There are 100 randomly selected cars. There are five types of colors in the sample of cars such as white, black, gray, silver, red.

Requirements for normal approximation of binomial distribution:

The sample is a simple random sample with size n from a population with the proportion of success p or probability of success p.\(np \ge 5,nq \ge 5.\)

Let X be the random variable for the number of black cars in the sample of 100.

The proportion of cars with black color is 0.18(p).

It is probability of success is obtained using percentage of each colour car.

The sample size and probability of success are;

\(\begin{aligned}{l}n = 100\\p = 0.18\end{aligned}\)

The requirement for the normal approximation to binomial distribution, that is, \(np \ge 5,nq \ge 5.\)

Thus,

\(\begin{aligned}{c}np = 100 \times 0.18\\ = 18\\ = 18 \ge 5\end{aligned}\)

\(\begin{aligned}{c}nq = n \times \left( {1 - p} \right)\\ = 100 \times \left( {1 - 0.18} \right)\\ = 82\\ \ge 5\end{aligned}\)

Thus, the approximation to normal distribution is verified.

To approximate binomial distribution into normal, it is important to find the mean and standard deviation.

Hence, the formula for mean and standard deviation is given below,

\(\begin{aligned}{l}\mu = n \times p\\\sigma = \sqrt {n \times p \times q} \end{aligned}\)

Now, substitute the all values in the formula,

\(\begin{aligned}{c}\mu = n \times p\\ = 100 \times 0.18\\ = 18\end{aligned}\)

\(\begin{aligned}{c}\sigma = \sqrt {n \times p \times q} \\ = \sqrt {100 \times 0.18 \times 0.82} \\ = \sqrt {14.76} \\ = 3.8419\end{aligned}\)

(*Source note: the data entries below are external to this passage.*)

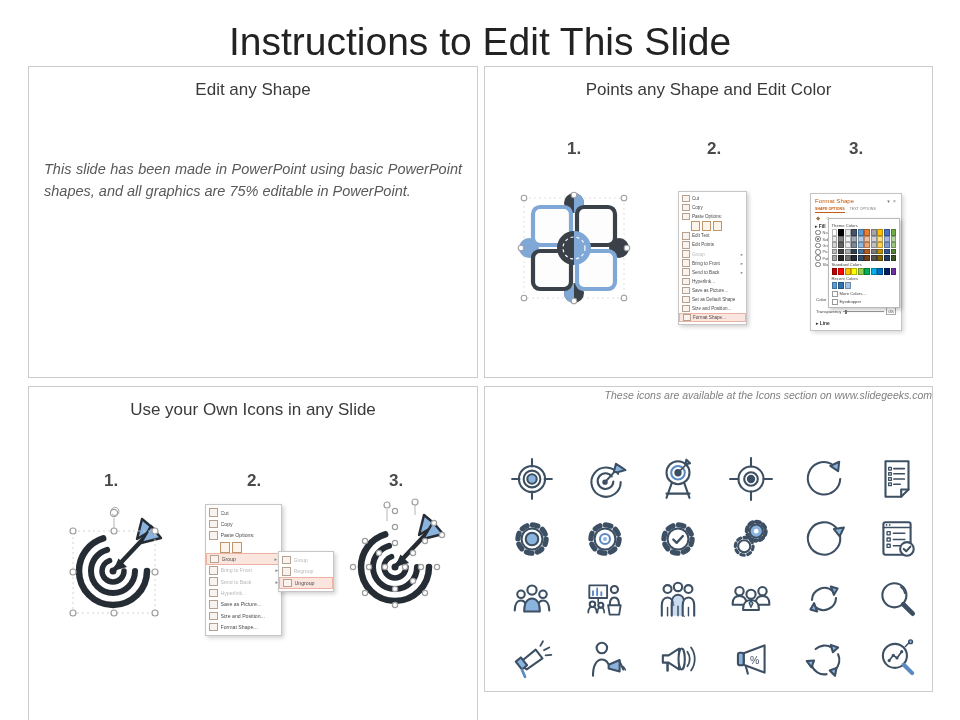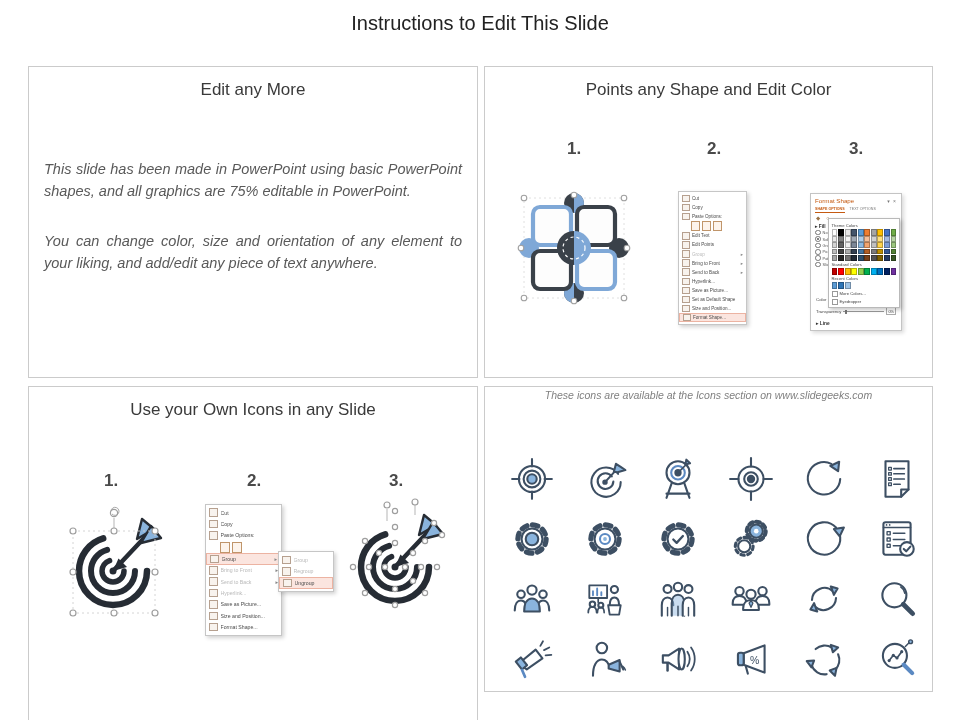--- a/index.html
+++ b/index.html
@@ -4,7 +4,7 @@
 <style>
   html,body{margin:0;padding:0;background:#fff;}
   .slide{position:relative;width:960px;height:720px;background:#fff;font-family:"Liberation Sans",sans-serif;overflow:hidden;}
-  .slide-title{position:absolute;top:12px;left:0;width:100%;text-align:center;font-size:20px;font-weight:500;color:#222;margin:0;}
+  .slide-title{position:absolute;top:20px;left:0;width:100%;text-align:center;font-size:39px;font-weight:500;color:#222;margin:0;}
   .panel{position:absolute;background:#fff;border:1px solid #cbcbcb;box-sizing:border-box;}
   .p-tl{left:28px;top:66px;width:450px;height:312px;}
   .p-tr{left:484px;top:66px;width:449px;height:312px;}

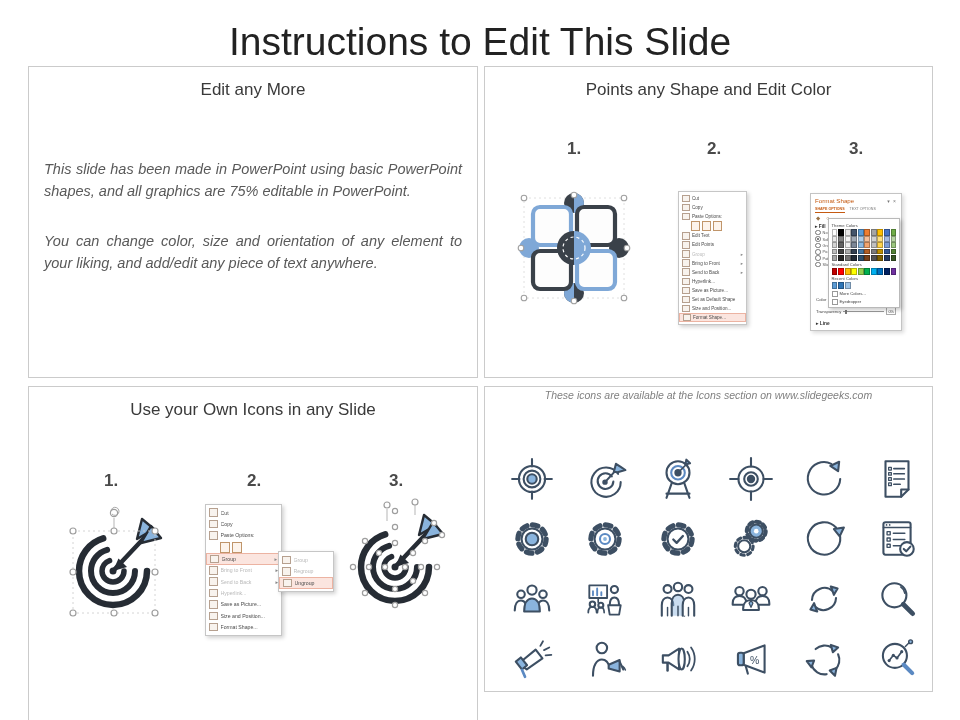--- a/index.html
+++ b/index.html
@@ -84,7 +84,7 @@
   <h1 class="slide-title">Instructions to Edit This Slide</h1>
 
   <section class="panel p-tl">
-    <h2>Edit any More</h2>
+    <h2>Edit any Shape</h2>
     <p class="para para1">This slide has been made in PowerPoint using basic PowerPoint shapes, and all graphics are 75% editable in PowerPoint.</p>
     <p class="para para2">You can change color, size and orientation of any element to your liking, and add/edit any piece of text anywhere.</p>
   </section>

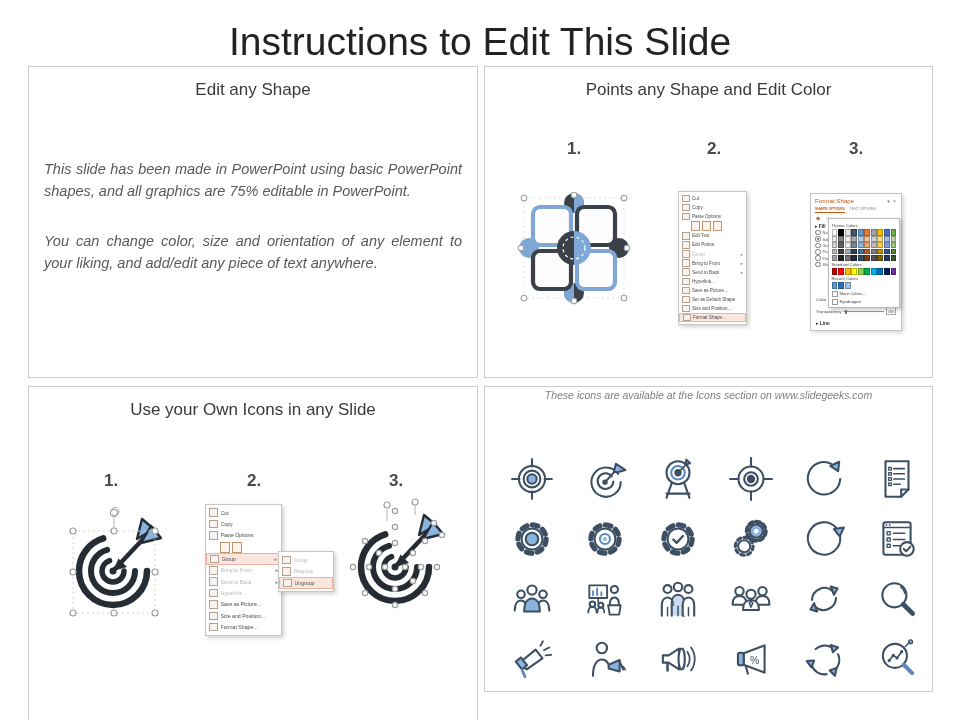--- a/index.html
+++ b/index.html
@@ -86,7 +86,6 @@
   <section class="panel p-tl">
     <h2>Edit any Shape</h2>
     <p class="para para1">This slide has been made in PowerPoint using basic PowerPoint shapes, and all graphics are 75% editable in PowerPoint.</p>
-    <p class="para para2">You can change color, size and orientation of any element to your liking, and add/edit any piece of text anywhere.</p>
   </section>
 
   <section class="panel p-tr">

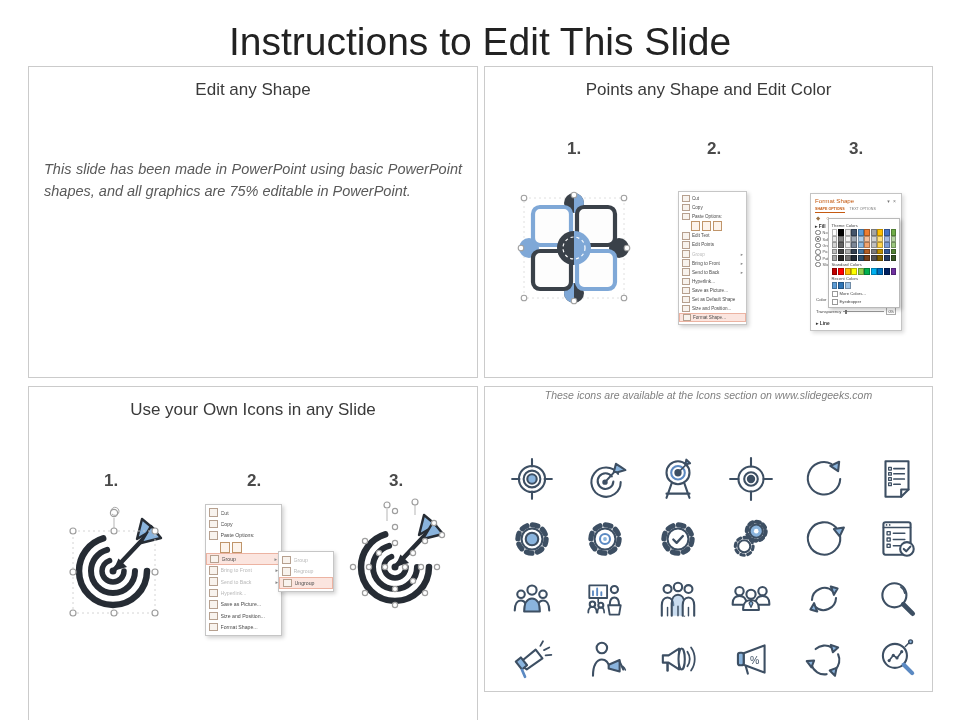--- a/index.html
+++ b/index.html
@@ -14,7 +14,7 @@
   .para{font-style:italic;font-size:14.5px;color:#595959;text-align:justify;line-height:1.55;margin:0 15px;}
   .para1{margin-top:58px;}
   .para2{margin-top:27px;}
-  .subtitle{margin:2px 0 0;text-align:center;font-style:italic;font-size:10.5px;color:#808080;}
+  .subtitle{margin:2px 0 0;text-align:right;font-style:italic;font-size:10.5px;color:#808080;}
   .step{position:absolute;font-weight:700;font-size:17px;color:#4a4a4a;}
   .tr-s1{left:82px;top:72px;} .tr-s2{left:222px;top:72px;} .tr-s3{left:364px;top:72px;}
   .bl-s1{left:75px;top:84px;} .bl-s2{left:218px;top:84px;} .bl-s3{left:360px;top:84px;}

Now, the mean of the normal distribution is \(\mu = 18\) and the standard deviation of normal distribution is \(\sigma = 3.8419\).

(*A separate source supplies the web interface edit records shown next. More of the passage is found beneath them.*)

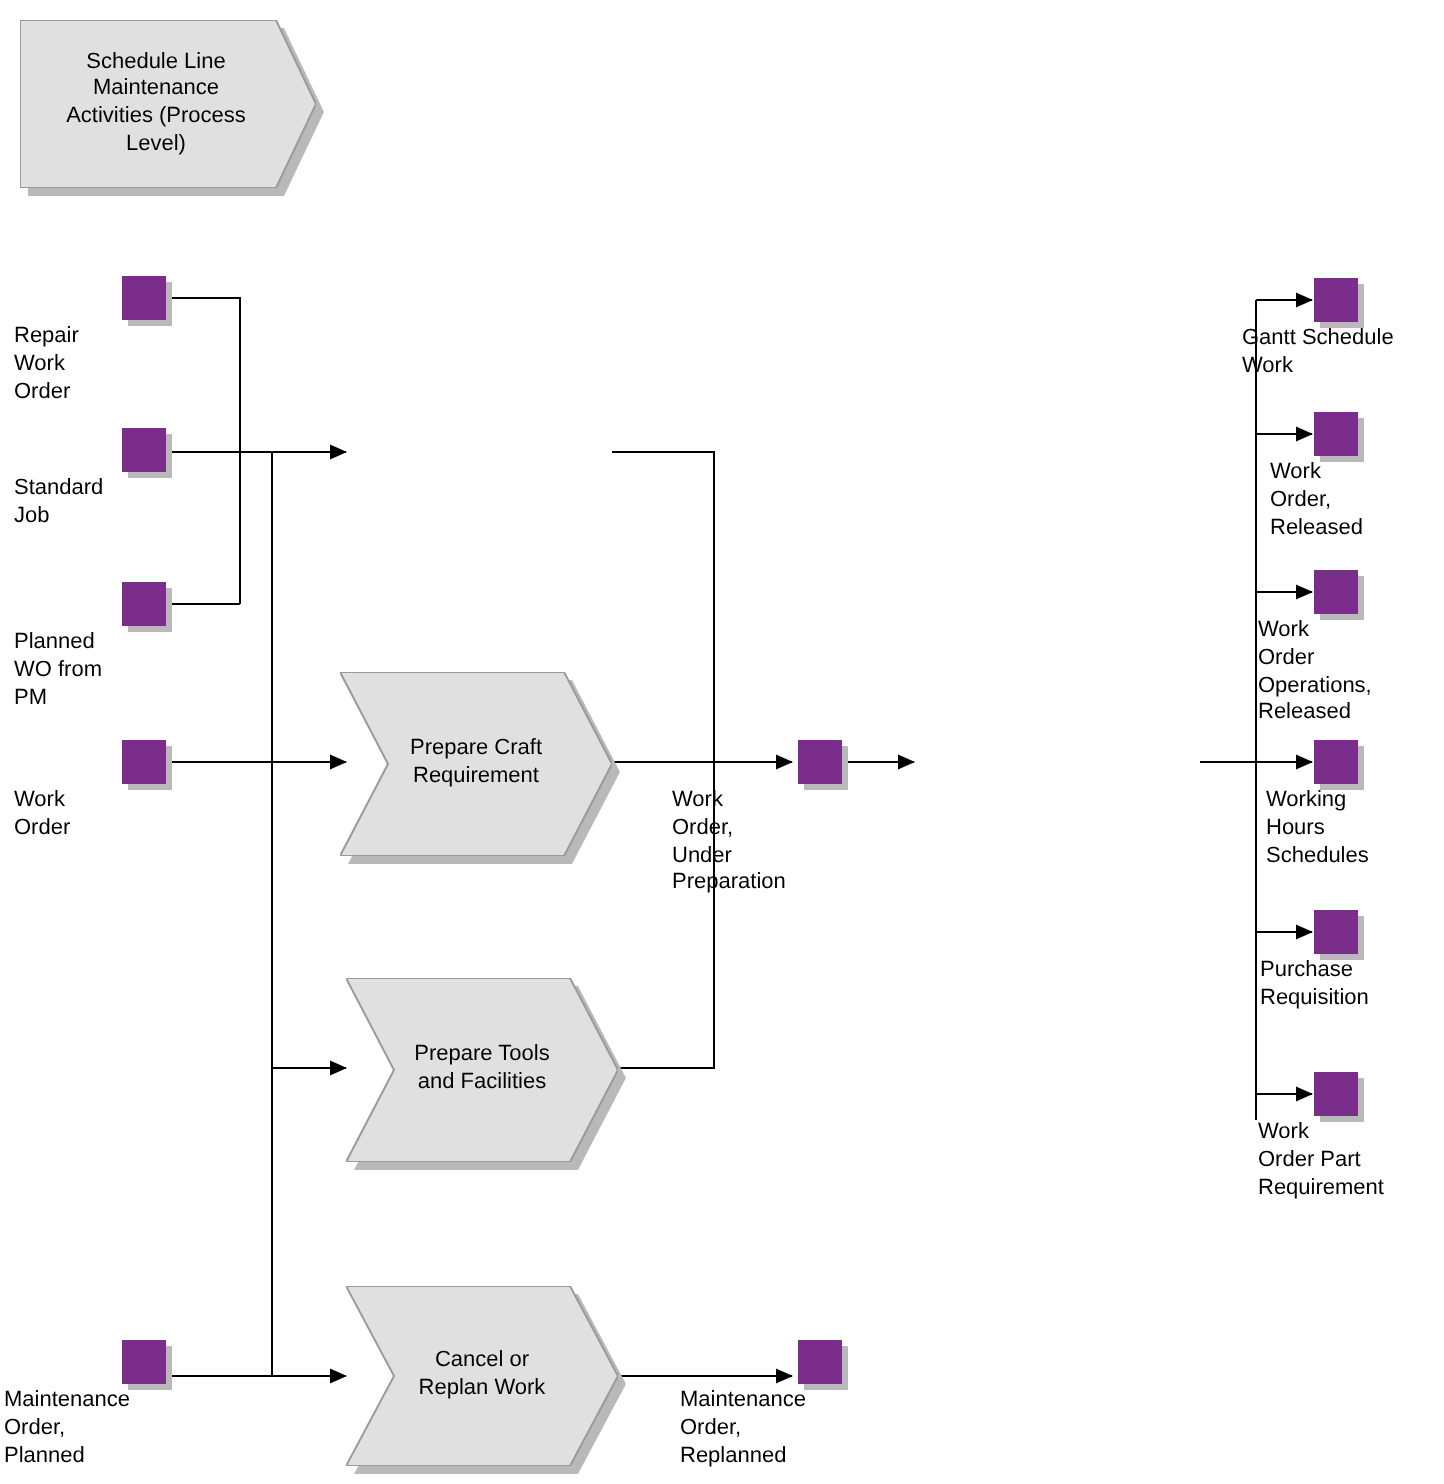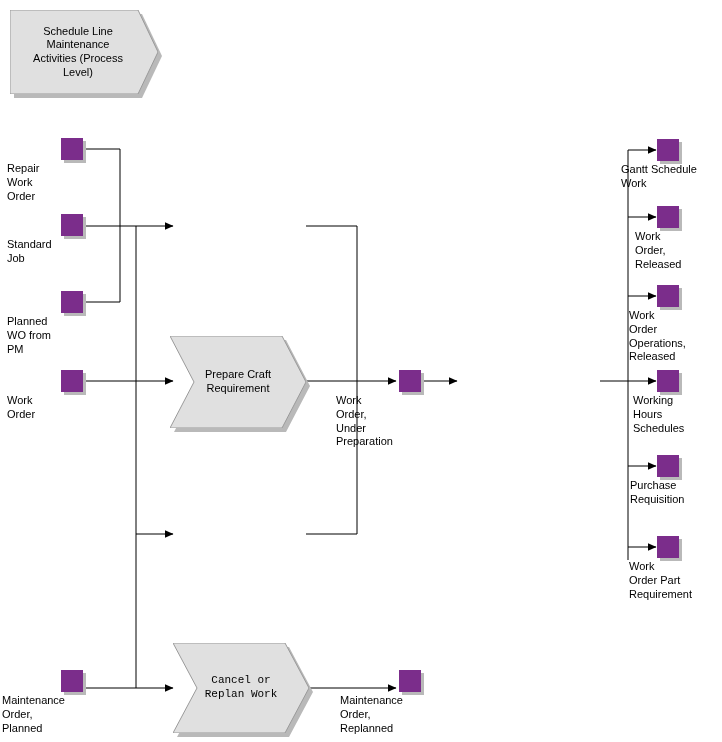--- a/index.html
+++ b/index.html
@@ -212,6 +212,16 @@
 Requirement</div>
   </div>
 
+  <div class="chev" style="left:173px; top:489px; width:136px; height:92px;">
+    <svg class="shade" viewBox="0 0 136 92" preserveAspectRatio="none">
+      <polygon points="0,0 112,0 136,46 112,92 0,92 24,46" fill="#b9b9b9"></polygon>
+    </svg>
+    <svg class="body" viewBox="0 0 136 92" preserveAspectRatio="none">
+      <polygon points="0,0 112,0 136,46 112,92 0,92 24,46" fill="#e0e0e0" stroke="#9a9a9a" stroke-width="1"></polygon>
+    </svg>
+    <div class="label" style="padding:0 20px 0 20px;">Prepare Tools
+and Facilities</div>
+  </div>
 
   <div class="chev" style="left:173px; top:643px; width:136px; height:90px;">
     <svg class="shade" viewBox="0 0 136 90" preserveAspectRatio="none">

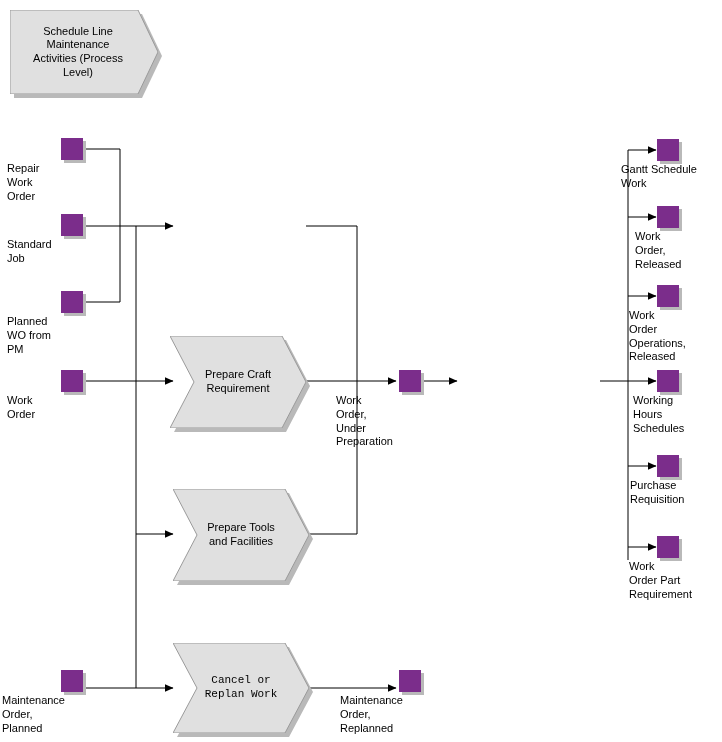--- a/index.html
+++ b/index.html
@@ -230,7 +230,7 @@
     <svg class="body" viewBox="0 0 136 90" preserveAspectRatio="none">
       <polygon points="0,0 112,0 136,45 112,90 0,90 24,45" fill="#e0e0e0" stroke="#9a9a9a" stroke-width="1"></polygon>
     </svg>
-    <div class="label" style="padding:0 20px 0 20px;font-family:Liberation Mono, monospace;">Cancel or
+    <div class="label" style="padding:0 20px 0 20px;">Cancel or
 Replan Work</div>
   </div>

The probability that the number of cars is at least 25 is expressed as,

\(P\left( {X \ge 25} \right) = P\left( {X > 24.5} \right)\)

The formula for z-score is,

\(z = \frac{{x - \mu }}{\sigma }\)

The z-score associated with 24.5,

\(\begin{aligned}{c}z = \frac{{x - \mu }}{\sigma }\\ = \frac{{24.5 - 18}}{{3.8419}}\\ = 1.6919\end{aligned}\)

The z-score is 1.6919.

From the standard normal table, the cumulative probability for the value 1.69 us 0.9545.

Thus, probability that the number of cars is at least 25 is,

\(\begin{aligned}{c}P\left( {X > 24.5} \right) = P\left( {Z > 1.6919} \right)\\ = 1 - P\left( {Z < 1.69} \right)\\ = 1 - 0.9545\\ = 0.0455\end{aligned}\)

Thus, the probability that the number of cars is at least 25 is 0.0455.

Significantly high events are those which have probability 0.05 or less for the occurrence of events greater than or equal to the given event. Here, the probability that at least 25 cars are black is 0.0455, which is lesser than 0.05.

Therefore, 25 is significantly a high number of cars.